* YOUR ASSIGNMENT
Repeat every record exactly as written, but leave out the pictures.

[Web page revision data]

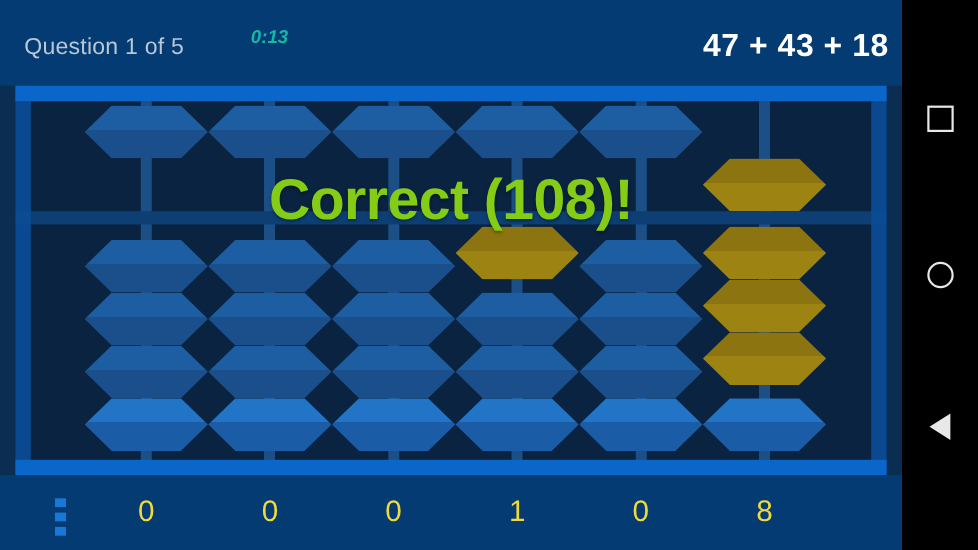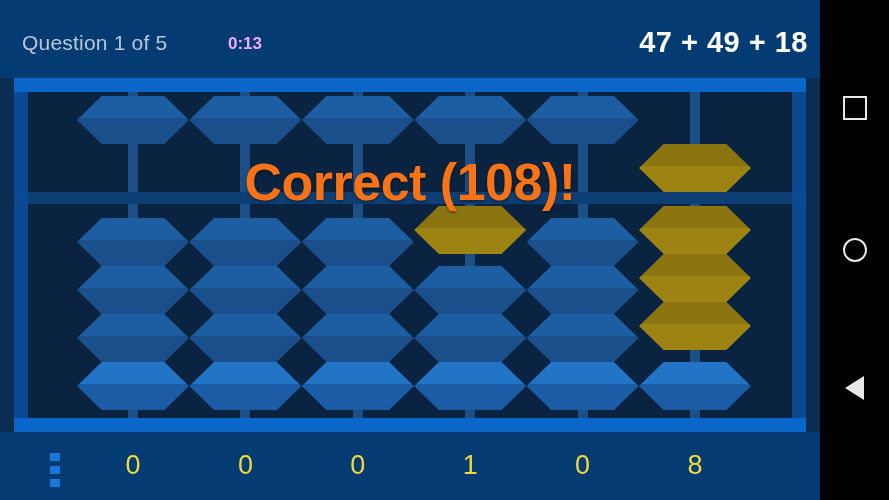"0:13" .timer { color: #f0abfc -> #14b8a6; font-style: none -> italic; top: 34px -> 24px }
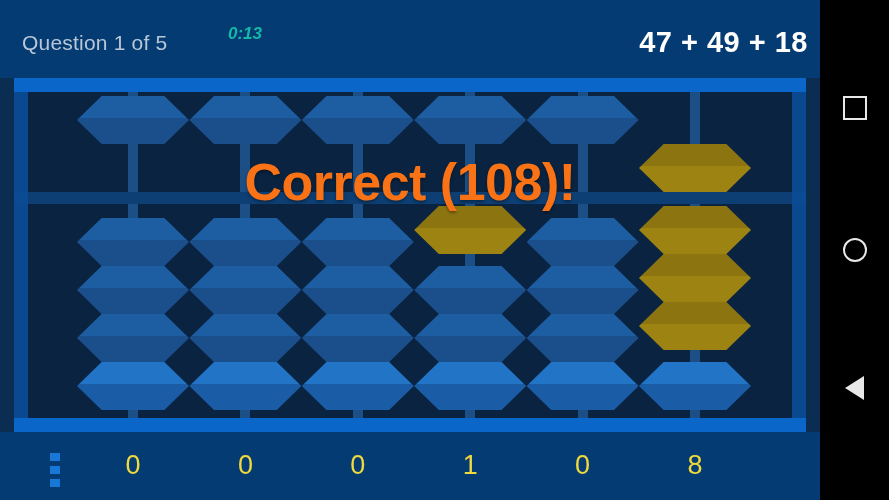"47 + 49 + 18" div.equation { text: 49 -> 43 }
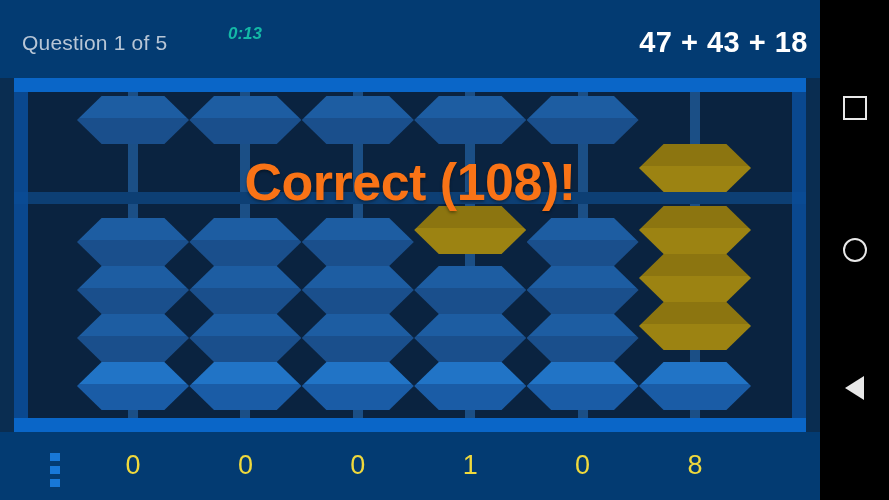"Correct (108)!" .verdict { color: #f97316 -> #84cc16 }
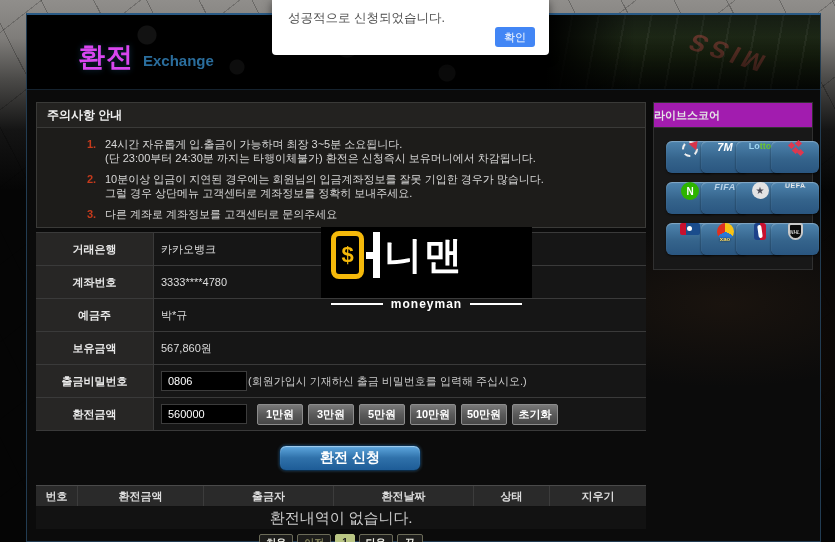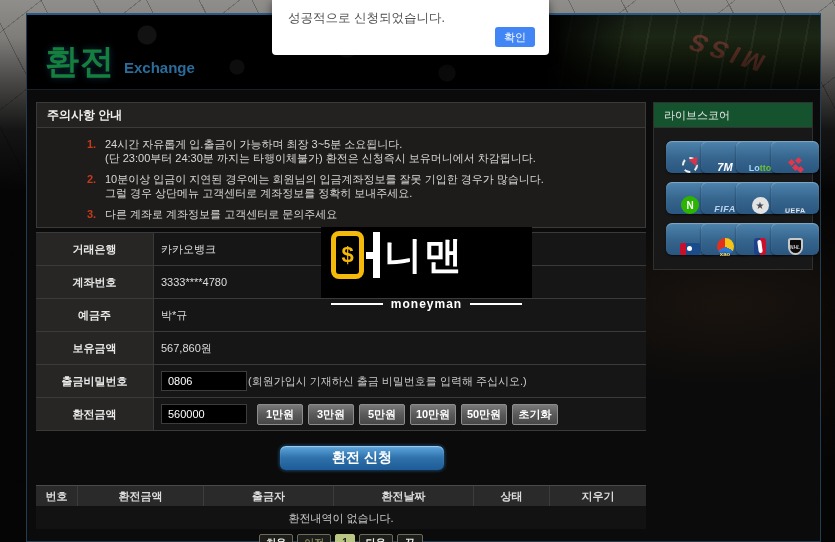"환전" .title { color: #15803d -> #d946ef; font-size: 34px -> 27px; margin-left: none -> 33px }
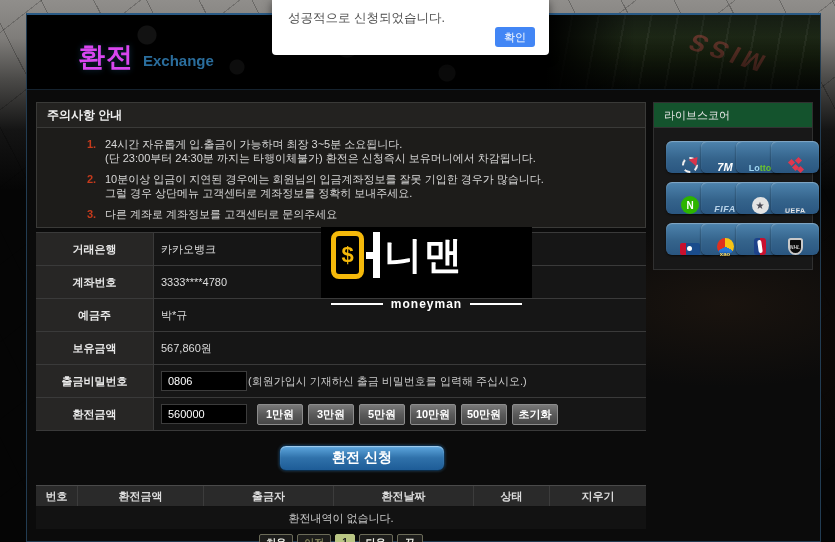"라이브스코어" .sb-header { background: #14532d -> #a21caf; font-weight: normal -> bold; padding-left: 10px -> none }
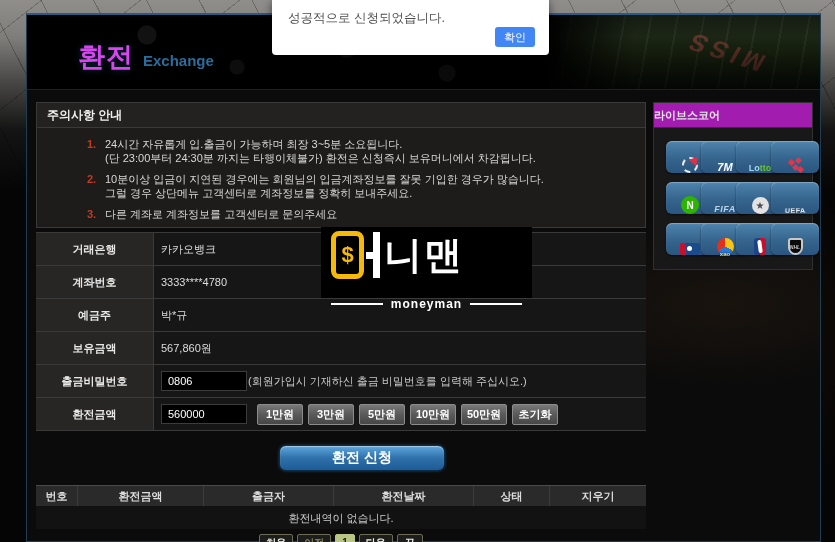"7M" .sb-ico { align-items: flex-end -> flex-start }
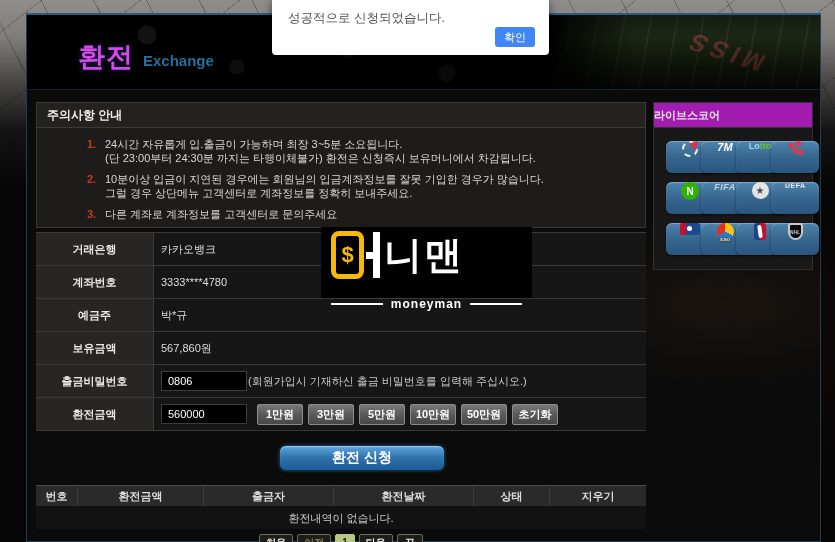"환전 신청" .submit-btn { width: 166px -> 142px }
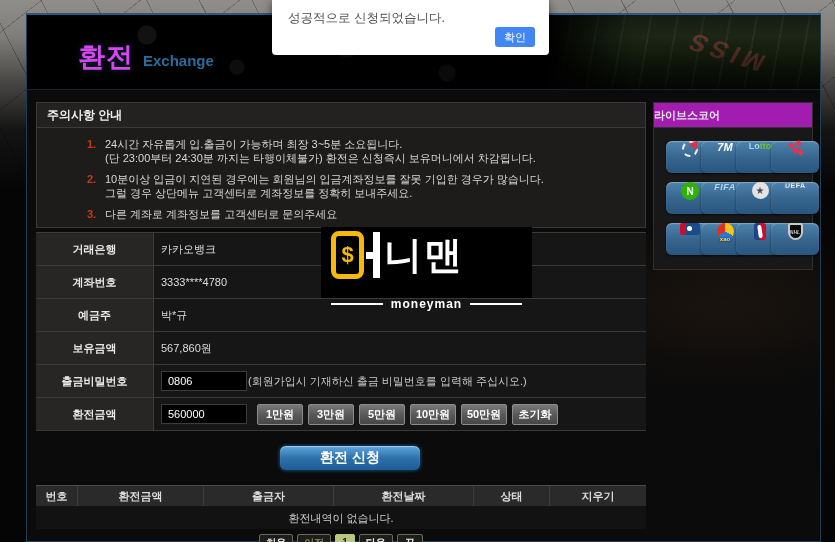"환전내역이 없습니다." .h-empty { font-family: none -> Liberation Serif, serif; font-size: 11px -> 15px }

* EXERCISE SOLUTION
"0:13" .timer { color: #f0abfc -> #14b8a6; font-style: none -> italic; top: 34px -> 24px }
"47 + 49 + 18" div.equation { text: 49 -> 43 }
"Correct (108)!" .verdict { color: #f97316 -> #84cc16 }
"환전" .title { color: #15803d -> #d946ef; font-size: 34px -> 27px; margin-left: none -> 33px }
"라이브스코어" .sb-header { background: #14532d -> #a21caf; font-weight: normal -> bold; padding-left: 10px -> none }
"7M" .sb-ico { align-items: flex-end -> flex-start }
"환전 신청" .submit-btn { width: 166px -> 142px }
"환전내역이 없습니다." .h-empty { font-family: none -> Liberation Serif, serif; font-size: 11px -> 15px }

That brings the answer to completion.